#### [RECORDS TO USE]
....

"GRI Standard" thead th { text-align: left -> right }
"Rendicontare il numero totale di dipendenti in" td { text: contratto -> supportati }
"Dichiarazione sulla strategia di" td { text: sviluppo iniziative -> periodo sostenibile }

....

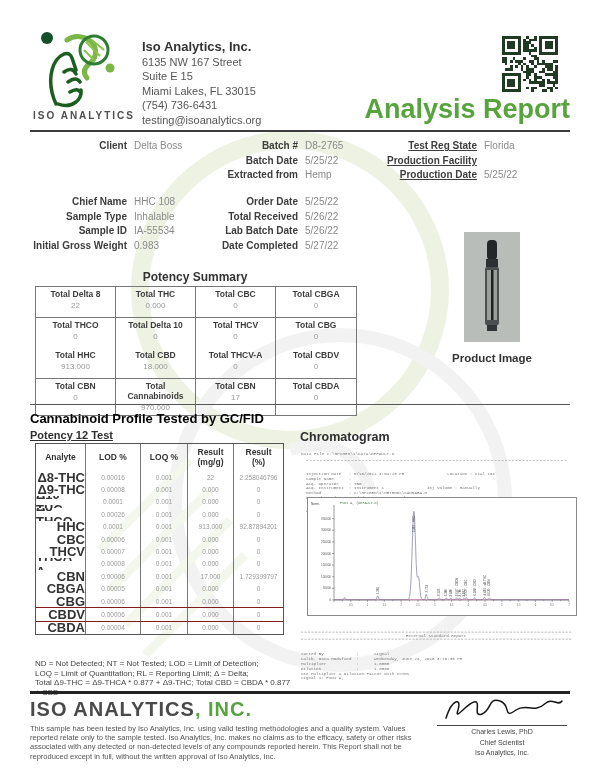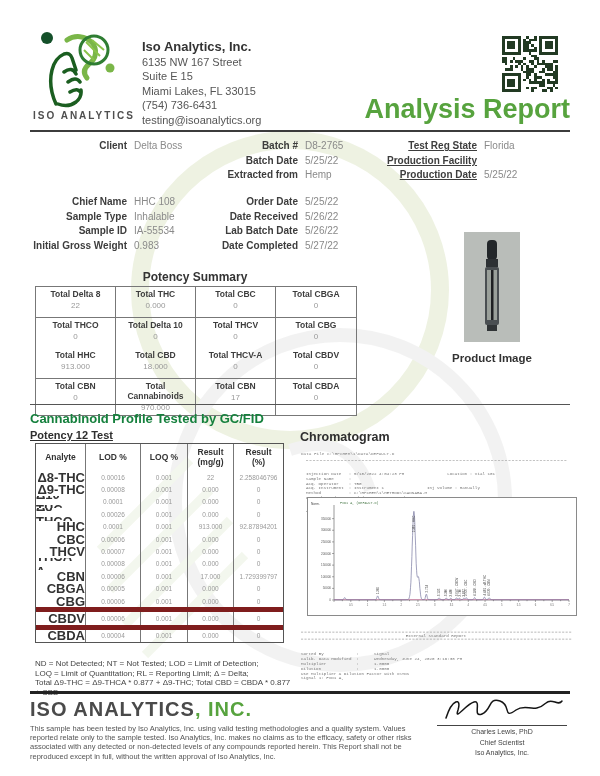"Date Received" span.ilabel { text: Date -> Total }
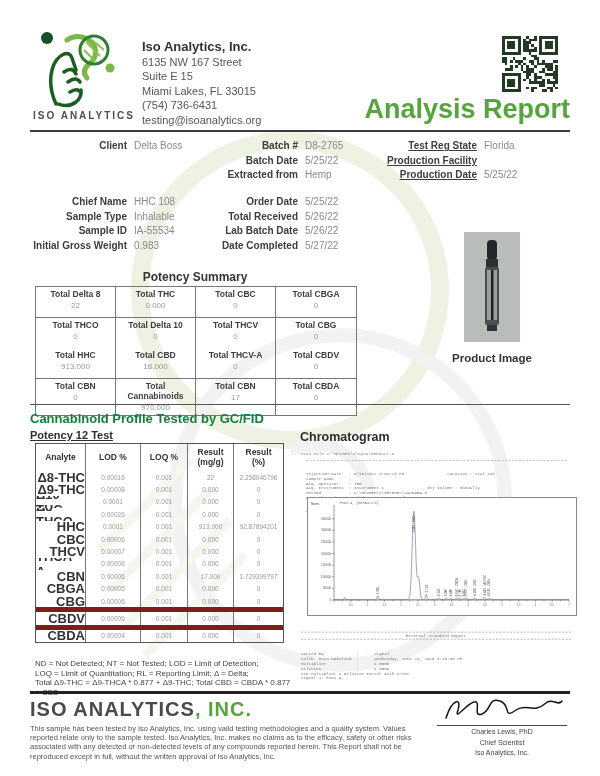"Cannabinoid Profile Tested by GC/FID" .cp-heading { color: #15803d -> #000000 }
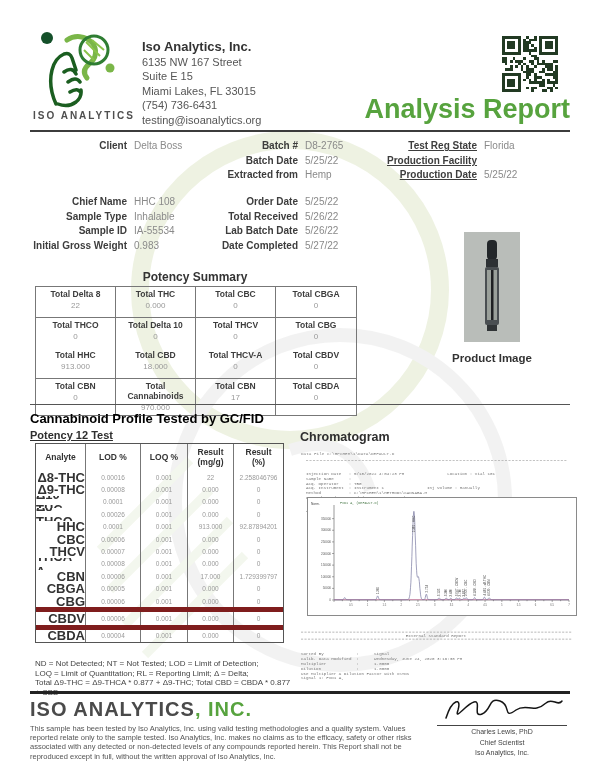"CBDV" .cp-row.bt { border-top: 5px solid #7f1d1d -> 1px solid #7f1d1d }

....

#### [TASK STATEMENT]
From the listing above, return the lines starting at the one with "text-align: left ->" and ending at the one with "text: sviluppo iniziative", both kept, exactly as they appear and nothing more.

#### [EXERCISE OUTPUT]
"GRI Standard" thead th { text-align: left -> right }
"Rendicontare il numero totale di dipendenti in" td { text: contratto -> supportati }
"Dichiarazione sulla strategia di" td { text: sviluppo iniziative -> periodo sostenibile }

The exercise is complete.